**Edit tracking data:**

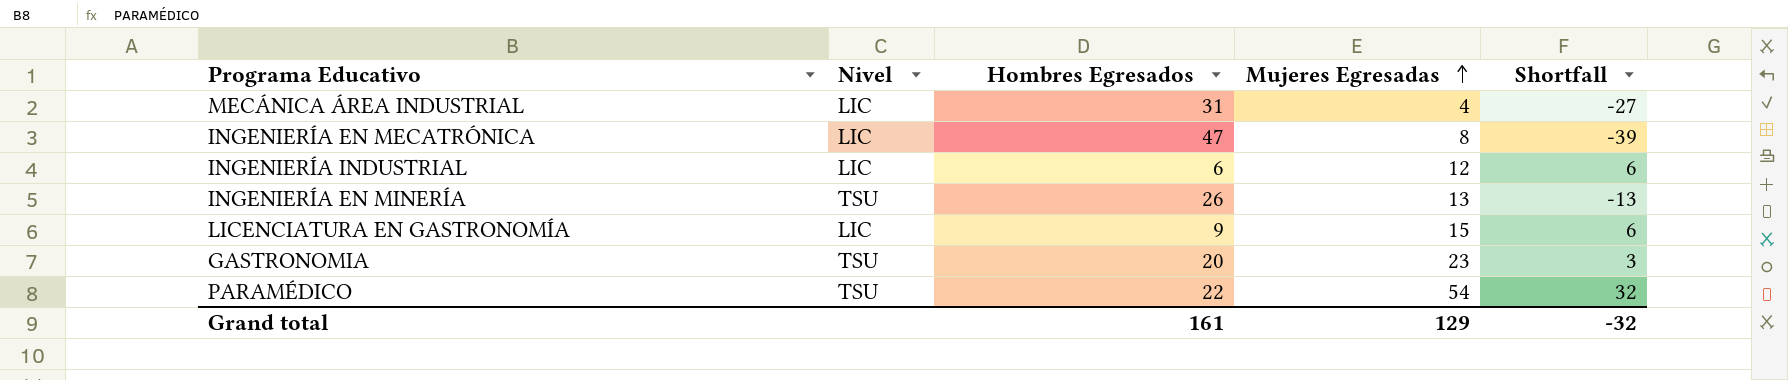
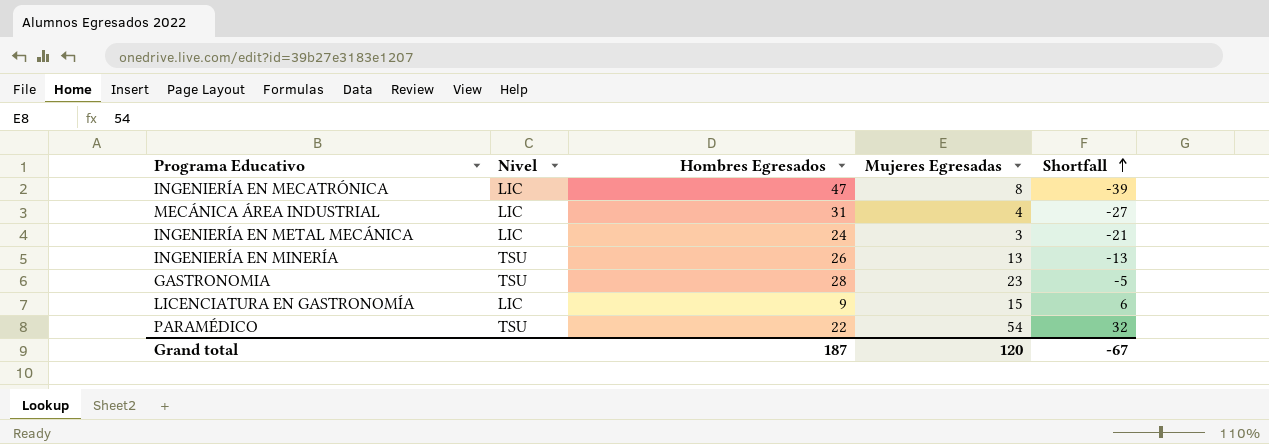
row order: Mujeres Egresadas ascending -> Shortfall ascending
row INGENIERÍA INDUSTRIAL: LIC | 6 | 12 | 6 -> none
row INGENIERÍA EN METAL MECÁNICA: none -> LIC | 24 | 3 | -21
GASTRONOMIA | Hombres Egresados: 20 -> 28
GASTRONOMIA | Shortfall: 3 -> -5
Grand total | Hombres Egresados: 161 -> 187
Grand total | Mujeres Egresadas: 129 -> 120
Grand total | Shortfall: -32 -> -67

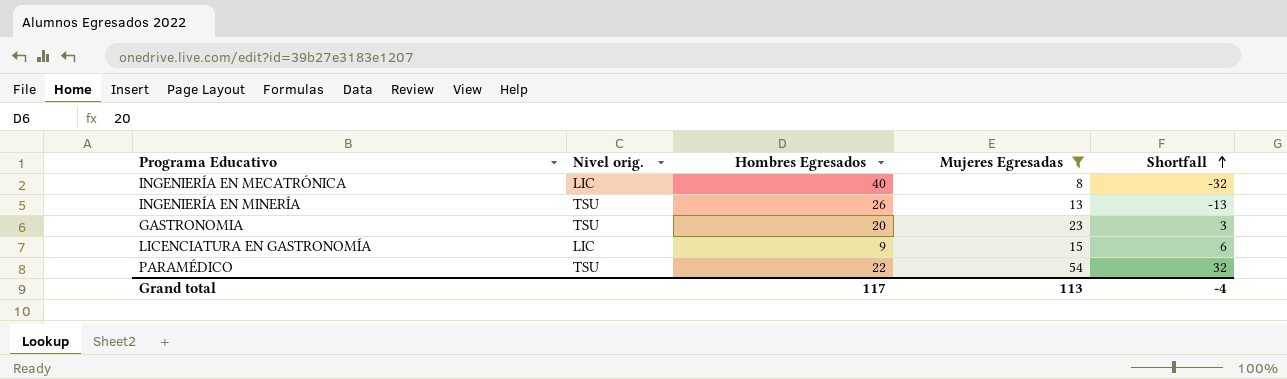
filter: none -> Mujeres Egresadas >= 8
column name: Nivel -> Nivel orig.
INGENIERÍA EN MECATRÓNICA | Hombres Egresados: 47 -> 40
INGENIERÍA EN MECATRÓNICA | Shortfall: -39 -> -32
GASTRONOMIA | Hombres Egresados: 28 -> 20
GASTRONOMIA | Shortfall: -5 -> 3
Grand total | Hombres Egresados: 187 -> 117
Grand total | Mujeres Egresadas: 120 -> 113
Grand total | Shortfall: -67 -> -4

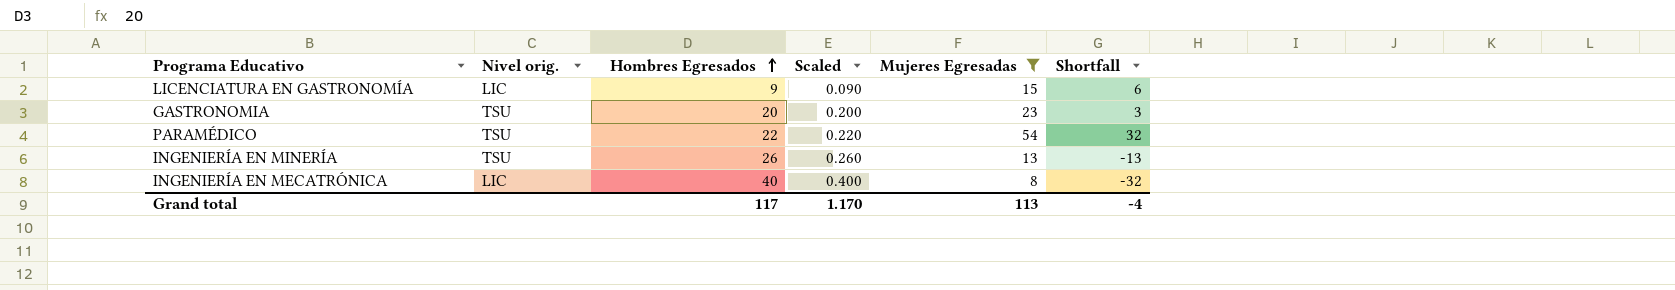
row order: Shortfall ascending -> Hombres Egresados ascending
column Scaled | formula: none -> [Hombres Egresados] * 0.01

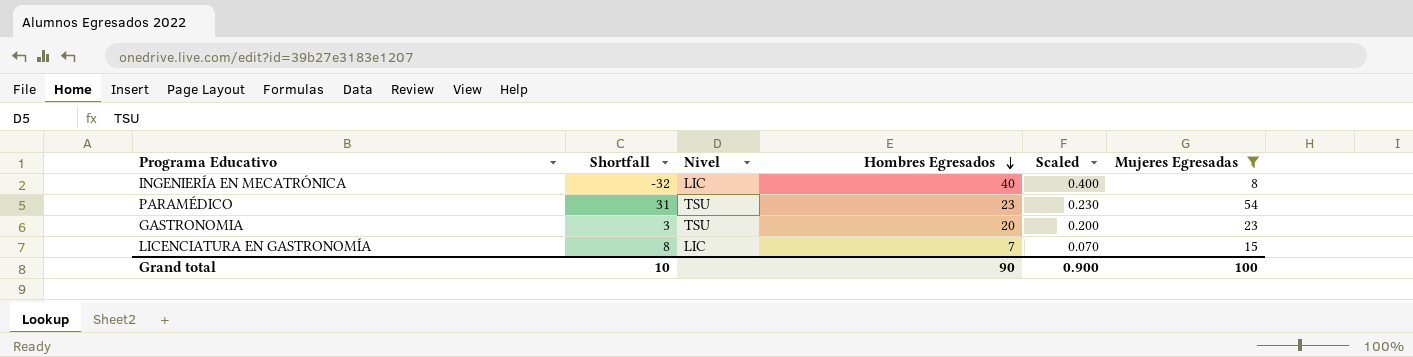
row order: Hombres Egresados ascending -> Hombres Egresados descending
column Shortfall | position: 6 -> 2
column name: Nivel orig. -> Nivel
row INGENIERÍA EN MINERÍA: TSU | 26 | 0.260 | 13 | -13 -> none
PARAMÉDICO | Shortfall: 32 -> 31
PARAMÉDICO | Hombres Egresados: 22 -> 23
PARAMÉDICO | Scaled: 0.220 -> 0.230
LICENCIATURA EN GASTRONOMÍA | Shortfall: 6 -> 8
LICENCIATURA EN GASTRONOMÍA | Hombres Egresados: 9 -> 7
LICENCIATURA EN GASTRONOMÍA | Scaled: 0.090 -> 0.070
Grand total | Shortfall: -4 -> 10
Grand total | Hombres Egresados: 117 -> 90
Grand total | Scaled: 1.170 -> 0.900
Grand total | Mujeres Egresadas: 113 -> 100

**What this task involves:**
Among the entries above, identify all lines with "MECATRÓNICA" and copy them.

**Task output:**
INGENIERÍA EN MECATRÓNICA | Hombres Egresados: 47 -> 40
INGENIERÍA EN MECATRÓNICA | Shortfall: -39 -> -32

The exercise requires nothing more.